Trump tells his supporters that we are out to get him and he is largely correct. We compete for scoops, highlight his failures, and ignore his successes. It’s no wonder readers tune us out. Large numbers of Black and Latino voters defected from the Democrats in part because economic conditions improved during Trump’s tenure — including for people of color. Black and Latino homeownership rates increased throughout Trump’s first term after declining throughout Obama’s presidency. The unemployment rate for Black and Latino Americans hit historic lows before the COVID-19 pandemic shut everything down.
Here the story usually goes to the Trump administration’s bungled response to COVID-19, with about 400,000 Americans dying on his watch.
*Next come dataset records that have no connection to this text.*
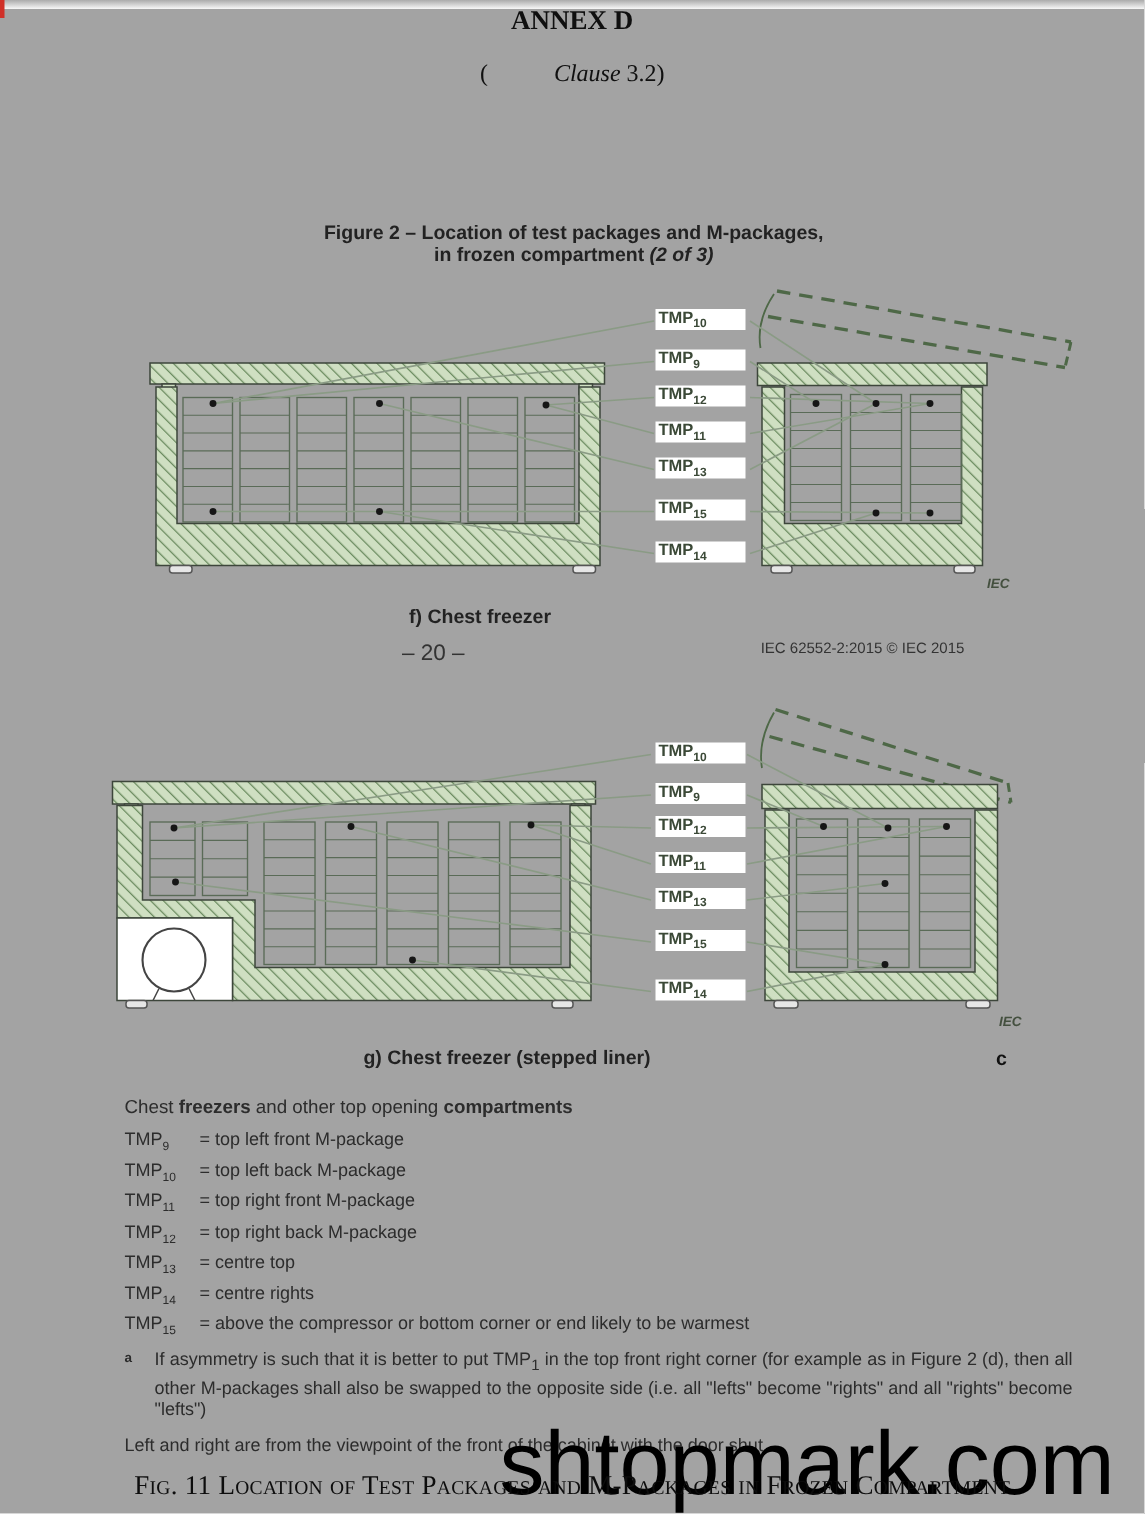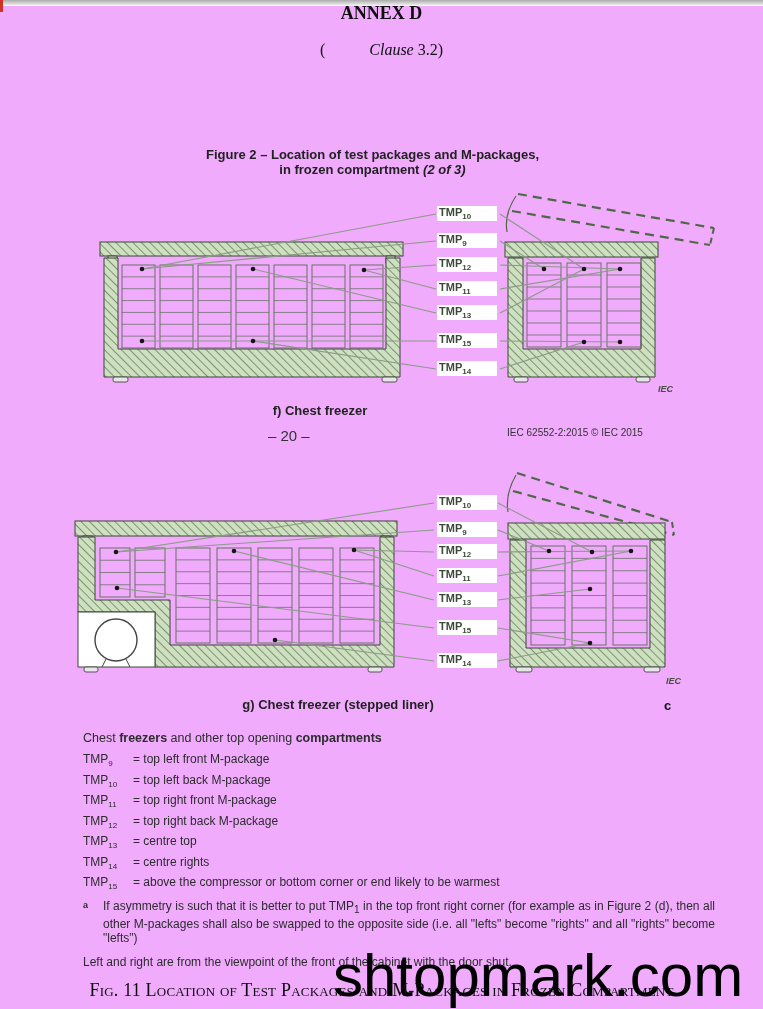--- a/index.html
+++ b/index.html
@@ -1,30 +1,30 @@
 <!DOCTYPE html>
 <html><head>
 <meta charset="utf-8">
 <style>
   html,body{margin:0;padding:0;background:#fff;}
-  .page{position:relative;width:763px;height:1009px;background:#f0abfc;overflow:hidden;
+  .page{position:relative;width:763px;height:1009px;background:#a3a3a3;overflow:hidden;
         font-family:"Liberation Sans",sans-serif;}
   .topbar{position:absolute;top:0;left:0;width:763px;height:6px;
           background:linear-gradient(#ababab,#f8f8f8);}
   .redmark{position:absolute;top:0;left:0;width:3px;height:12px;background:#d03028;}
   .annex{position:absolute;top:3px;left:0;width:100%;text-align:center;
          font-family:"Liberation Serif",serif;font-weight:bold;font-size:18px;color:#0f0f0f;}
   .clause{position:absolute;top:41px;left:0;width:100%;text-align:center;
           font-family:"Liberation Serif",serif;font-size:16px;color:#101010;}
   .clause i{font-family:"Liberation Serif",serif;margin-left:44px;}
   .mtitle{position:absolute;top:78px;left:0;width:100%;text-align:center;
           font-family:"Liberation Serif",serif;font-weight:bold;font-size:18px;
           line-height:27px;color:#0f0f0f;}
   .fcap{position:absolute;top:147px;left:0;width:745px;text-align:center;
-        font-weight:bold;font-size:13px;line-height:15px;color:#222;}
+        font-weight:bold;font-size:13px;line-height:15px;color:#222;padding-left:10px;}
   .fcap i{font-weight:bold;}
   svg.fig{position:absolute;}
   .tmp-label{position:absolute;font-weight:bold;font-size:11px;color:#3b4937;
              background:#fff;padding:0 2px;white-space:nowrap;width:56px;}
   .tmp-label sub, .tmpcell sub{font-size:8px;}
   .iec{position:absolute;font-style:italic;font-weight:bold;font-size:9px;color:#44503f;}
   .subcap{position:absolute;text-align:center;font-weight:bold;font-size:13px;color:#222;}
   .subcap-f{top:403px;left:0;width:640px;}
   .subcap-g{top:697px;left:0;width:676px;}
   .cnote{position:absolute;top:698px;left:664px;font-weight:bold;font-size:13px;color:#111;}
But the economic side of the pandemic was less of a failure than bipartisan success.
A mountain of investigative reporting on the government’s failure following the 2008 crash prompted a more effective response to housing policy during the COVID-19 pandemic. The Trump administration brushed aside the “moral hazard” argument favored by George W. Bush and Obama, declared foreclosure and eviction moratoria and allowed millions of newly unemployed Americans to rework their mortgages. The $2.2 trillion Coronavirus Aid, Relief, and Economic Security Act, which passed with broad bipartisan support, included economic equity provisions drafted by frequent Trump antagonist Maxine Waters, a Democrat from Los Angeles. Follow-on legislation, also signed by Trump, funneled $25 billion to struggling renters.
This is a story largely buried by the media, which — true to our bad news bias — tended to focus on cases of fraud and families facing eviction or foreclosure despite the policies rather than their overall success. .
In the next four years, we must hold President Trump accountable, but we must also focus on issues that matter to our audiences. If we lean in and focus on them — instead of breathlessly reporting on the circus around him — we can’t go wrong. And if the truth shows the news is good for Trump, so be it.
We need to tell the whole truth in a way that matters to our audience. Otherwise, why would they trust us?